Within that 2nd priority, includes your development and my son’s development. I knew deep down I could do my inner work anywhere. Because my son’s mother really needed to be in Texas at that time, that meant if my son were to be fully supported by his parents, I needed to be there too. For me, it was a very easy decision to make. I wanted to be with my son and support him. It was in alignment with my values and integrity. It is important to understand that this potentially difficult decision was made easy by all the previously difficult decisions I made before that. Situations where I had to ask hard questions and search for real answers.

Next time you are facing a real conflict, one question you can ask yourself is simply this:

“What is more important to me?”

An extreme example of this is a hypothetical situation. Terrorists have kidnapped you and your family. They tell you: “Either kill one of your family members, or we’ll kill two of them.” Talk about a rock and a hard place! How do you decide what to do or not to? This is where your integrity and values come into question. You might start asking questions like:

“Who in my family is likely to do the most / least good in the world?”

“Are two peoples’ lives more important than one?”

“Will I be able to live with myself by not choosing, knowing that my lack of choice killed one or more people who I could have saved?”

“Can I live with the guilt of knowing I personally murdered one of the people closest to me in this world?”

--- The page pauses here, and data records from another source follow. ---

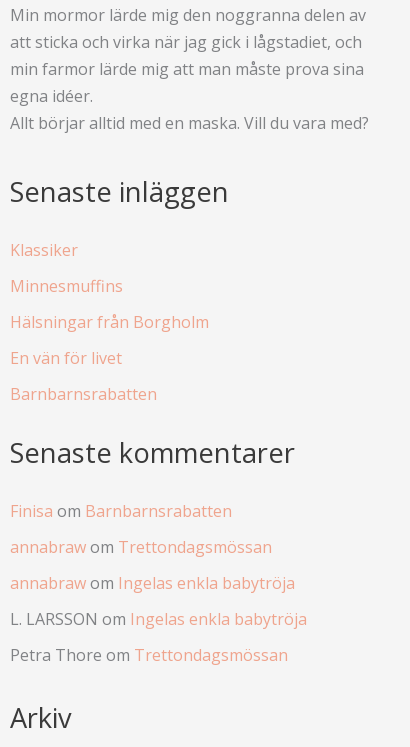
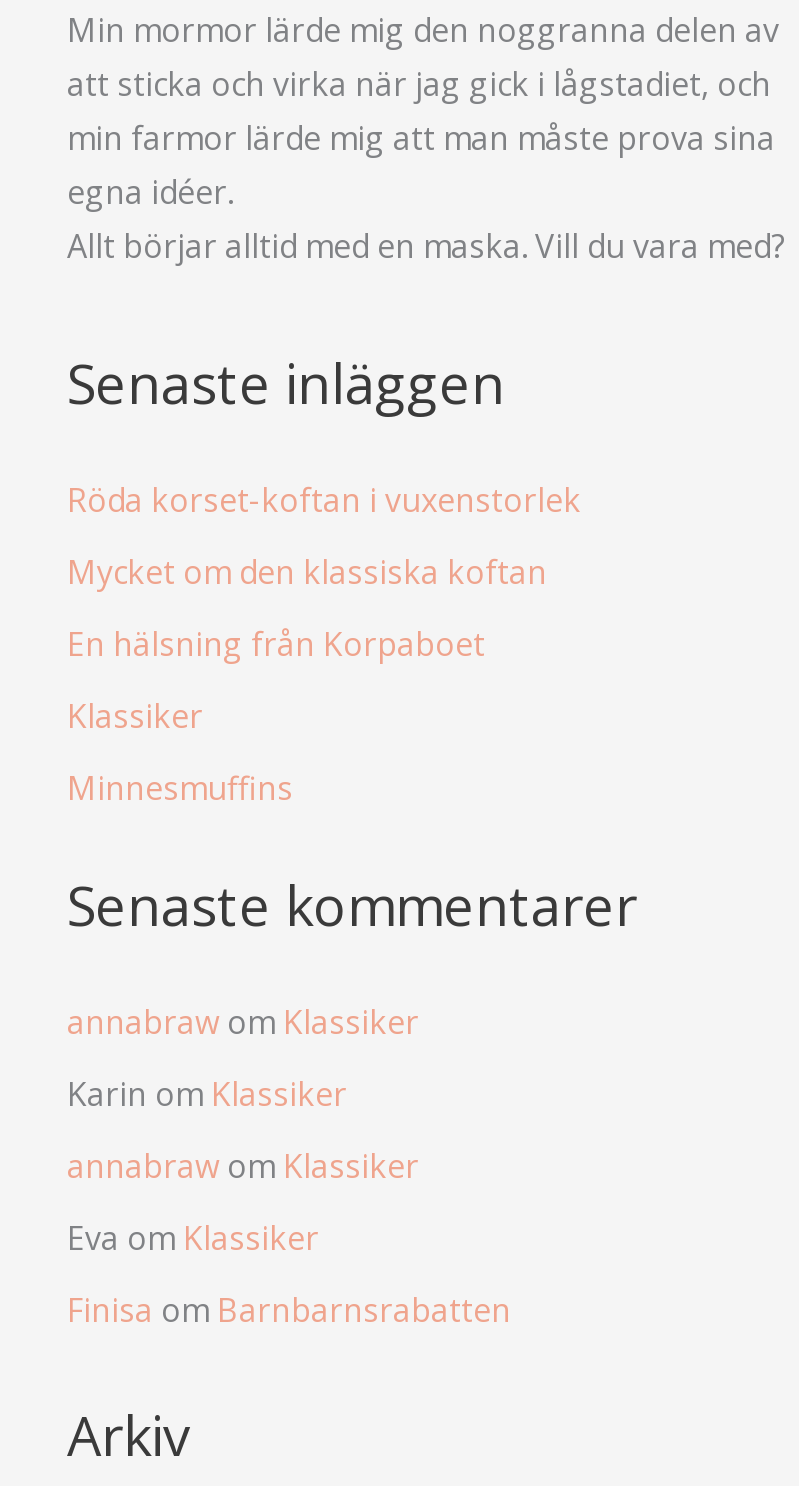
+ Röda korset-koftan i vuxenstorlek
+ Mycket om den klassiska koftan
+ En hälsning från Korpaboet

moved down: Klassiker | Minnesmuffins

- Hälsningar från Borgholm
- En vän för livet
- Barnbarnsrabatten

+ annabraw om Klassiker
+ Karin om Klassiker
+ annabraw om Klassiker
+ Eva om Klassiker

moved down: Finisa om Barnbarnsrabatten

- annabraw om Trettondagsmössan
- annabraw om Ingelas enkla babytröja
- L. LARSSON om Ingelas enkla babytröja
- Petra Thore om Trettondagsmössan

Within the answers to those questions are your values. Maybe you refuse to harm another being, and you choosing to “not kill” is more important than saving an extra life. Maybe you close your eyes, randomly choose a family member, pull the trigger… knowing that the rest of them will be saved. Perhaps you decide who is likely to have the least positive impact in the world and shoot that person.

I don’t have an answer to that question. I hope nobody ever has to be in that extreme situation. Still, that example shows very clearly how when we’re between a rock and a hard place, what’s really happening is our values are being challenged. And when you get clear on your values over time, those difficult situations are resolved with increasing ease and speed. The only way to get clear is this:

(1) Pause and be present
(2) Resist the temptation to rush to the quickest possible solution.
(3) Ask difficult questions that clarify your values

If you give your inner world enough space, the right answer will come to you. Maybe not as quickly as you’d like, but it’s there waiting to be discovered.